What are Elephants’ Toes in Trees?

Elephants’ toes are the nickname for the way the bottom of a tree trunk flares out towards the prevailing wind.

In the video above and photo below we can see the base of the trunks of these London Plane trees flares out more to the left. The prevailing wind in London has come from the southwest, so we can work out that southwest is to the left of these trees.

An explanation of this effect from the book, How to Read a Tree:

If the trunk travelled vertically down into the soil and the roots headed out horizontally from there, it would create a right-angle and a weakness. Whenever the wind blew, there would be huge stresses at this junction. That is why the base of the trunk and the roots meet at a curve just above the ground. It softens and shares the burden of these stresses.

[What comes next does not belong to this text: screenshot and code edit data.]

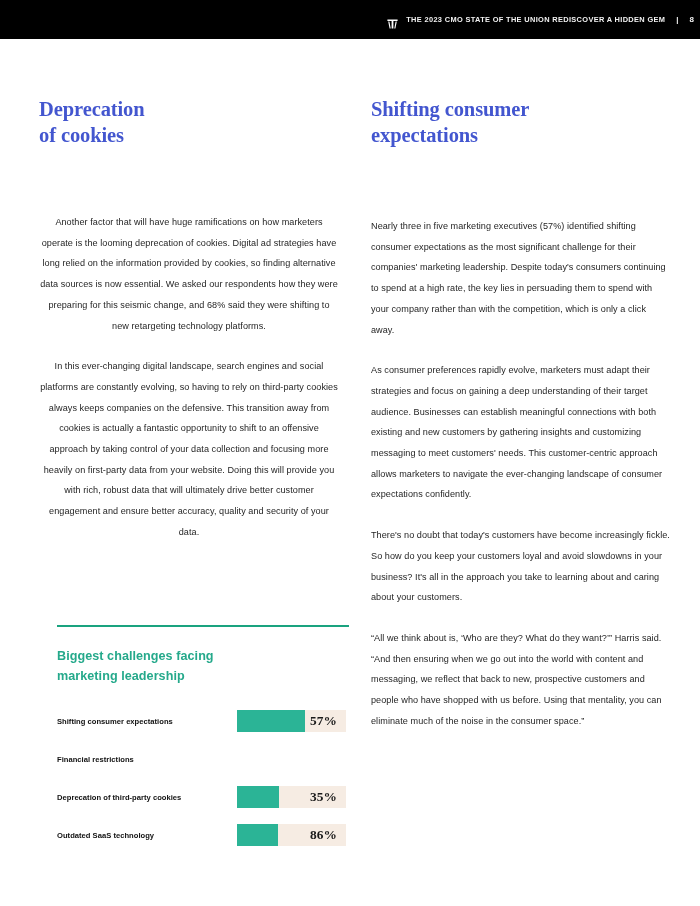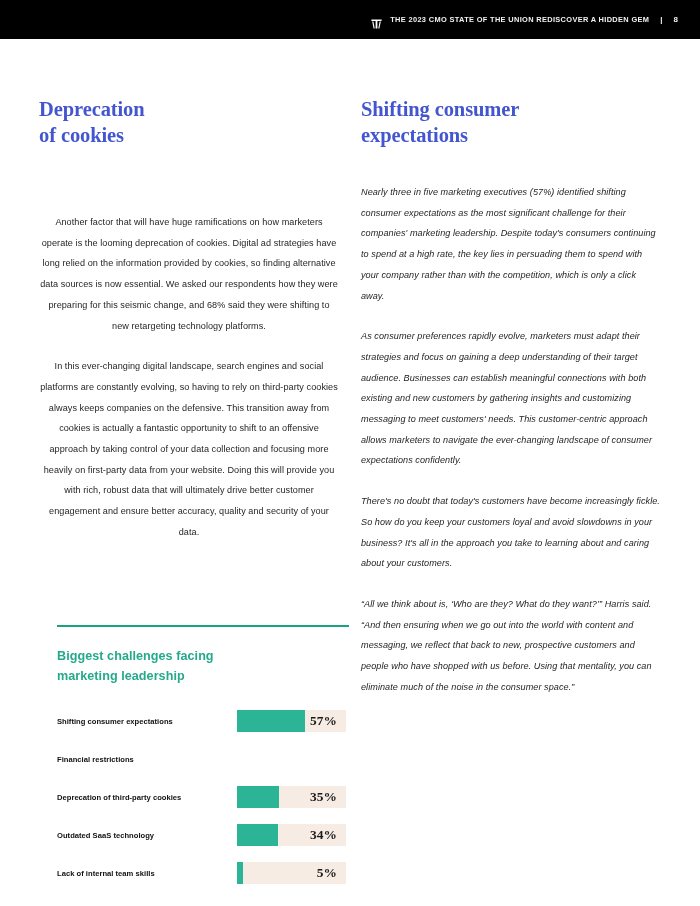--- a/index.html
+++ b/index.html
@@ -27,7 +27,7 @@
     align-items: center;
     justify-content: flex-end;
     box-sizing: border-box;
-    padding-right: 22px;
+    padding-right: 6px;
   }
   .header-inner {
     display: flex;

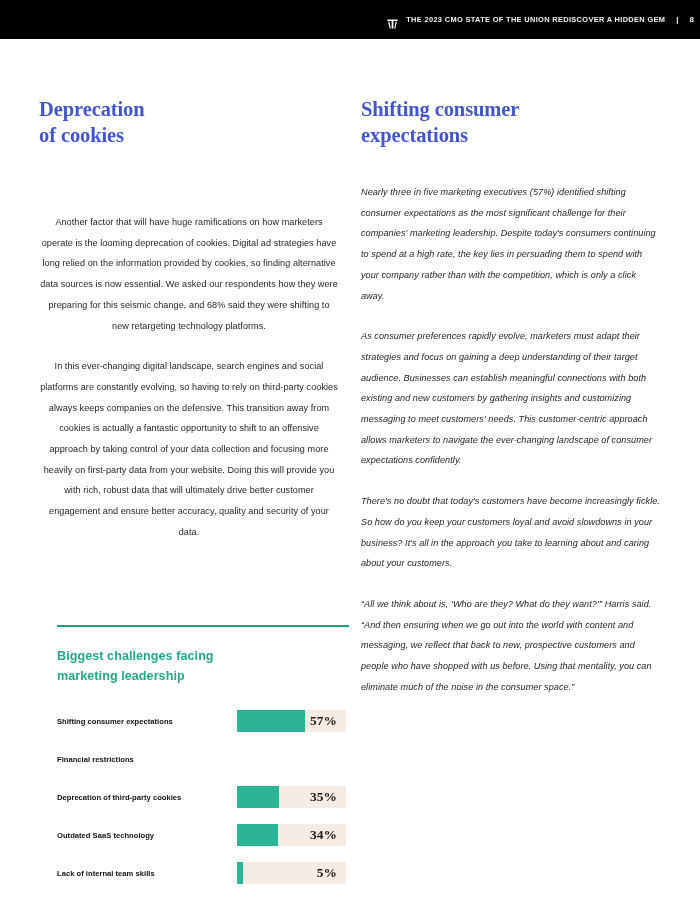--- a/index.html
+++ b/index.html
@@ -66,7 +66,7 @@
     width: 300px;
   }
   .col-left  { left: 39px; }
-  .col-right { left: 361px; }
+  .col-right { left: 371px; }
 
   .section-heading {
     color: #4356cf;

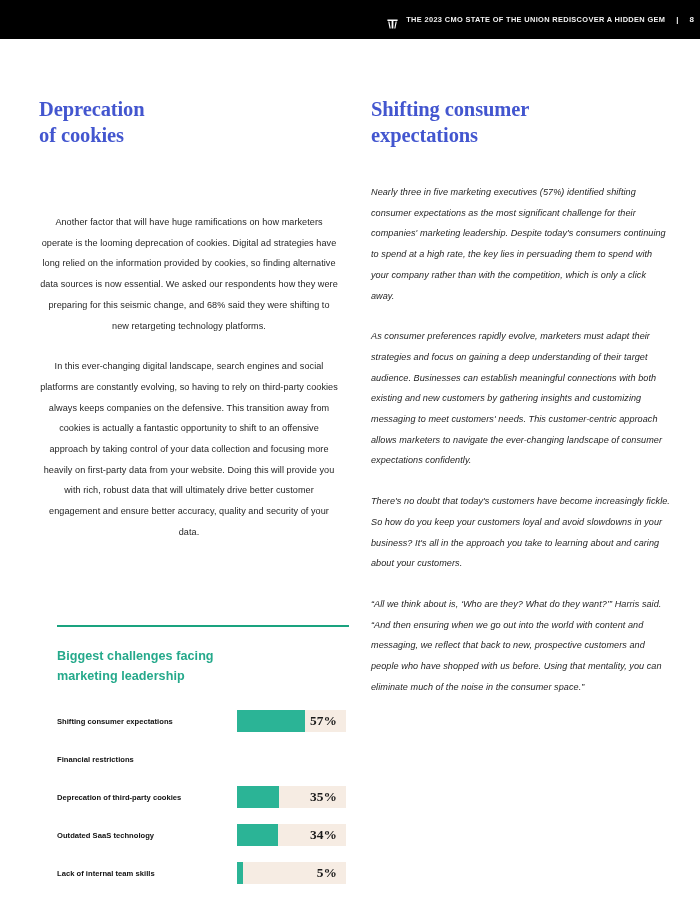--- a/index.html
+++ b/index.html
@@ -89,7 +89,7 @@
   .body-text + .body-text { margin-top: 20px; }
 
   .left-body  { margin-top: 64px; text-align: center; }
-  .right-body { margin-top: 34px; font-style: italic; }
+  .right-body { margin-top: 68px; }
 
   
   .chart-block {

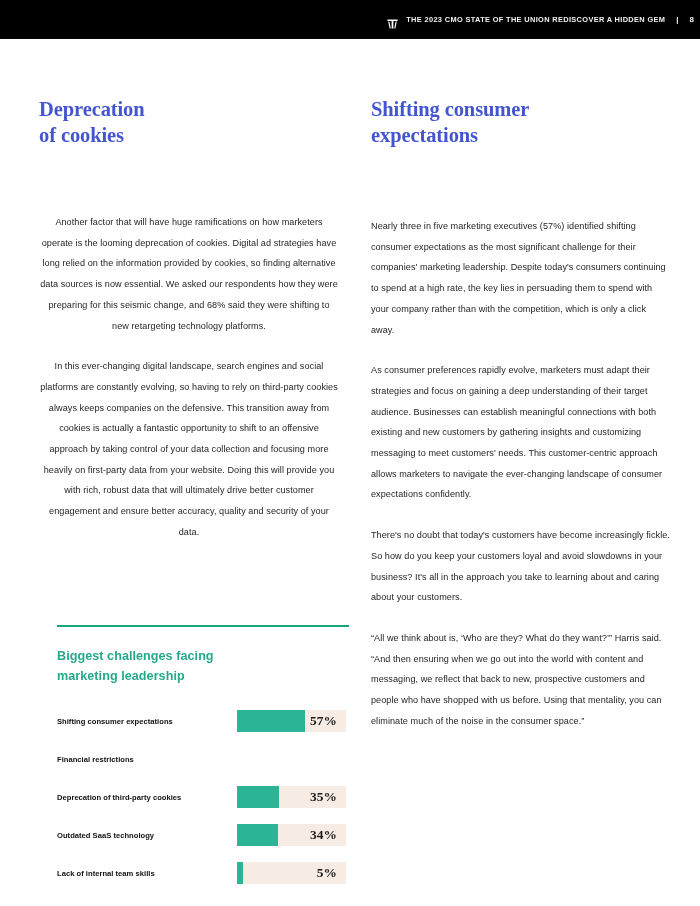--- a/index.html
+++ b/index.html
@@ -223,7 +223,7 @@
         <div class="chart-label">Outdated SaaS technology</div>
         <div class="chart-track">
           <div class="chart-fill" style="width: 40.766px;"></div>
-          <div class="chart-value">34%</div>
+          <div class="chart-value">86%</div>
         </div>
       </div>
       <div class="chart-row">

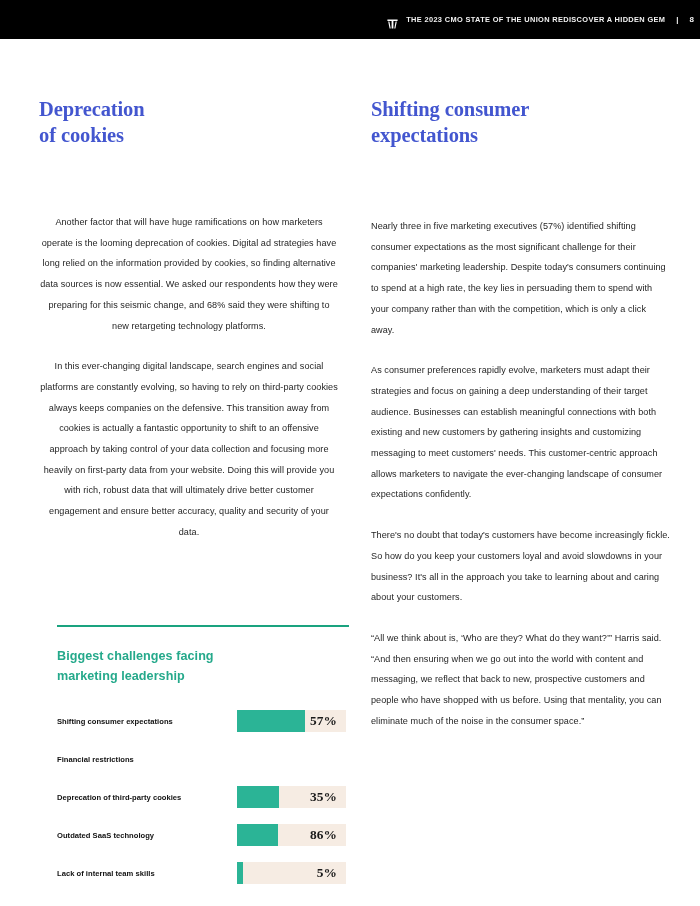--- a/index.html
+++ b/index.html
@@ -226,13 +226,6 @@
           <div class="chart-value">86%</div>
         </div>
       </div>
-      <div class="chart-row">
-        <div class="chart-label">Lack of internal team skills</div>
-        <div class="chart-track">
-          <div class="chart-fill" style="width: 5.995px;"></div>
-          <div class="chart-value">5%</div>
-        </div>
-      </div>
     </div>
 </div>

From a little distance we won’t see the roots, but the curve at the base of the trunk is still visible. It is normally more pronounced on one side of the tree – the windward side – so the base of the trunk appears asymmetric. It creates a shape that reminds me of an elephant’s foot, where the elephant’s toes point into wind.

Some species take this logic to extremes and grow ‘buttress’ roots. The junction is replaced by mighty root struts that reach quite far up the tree. Buttress roots are more common in soft, moist ground and the trees that grow there, like poplars, and are widespread in the soggy-soiled tropics.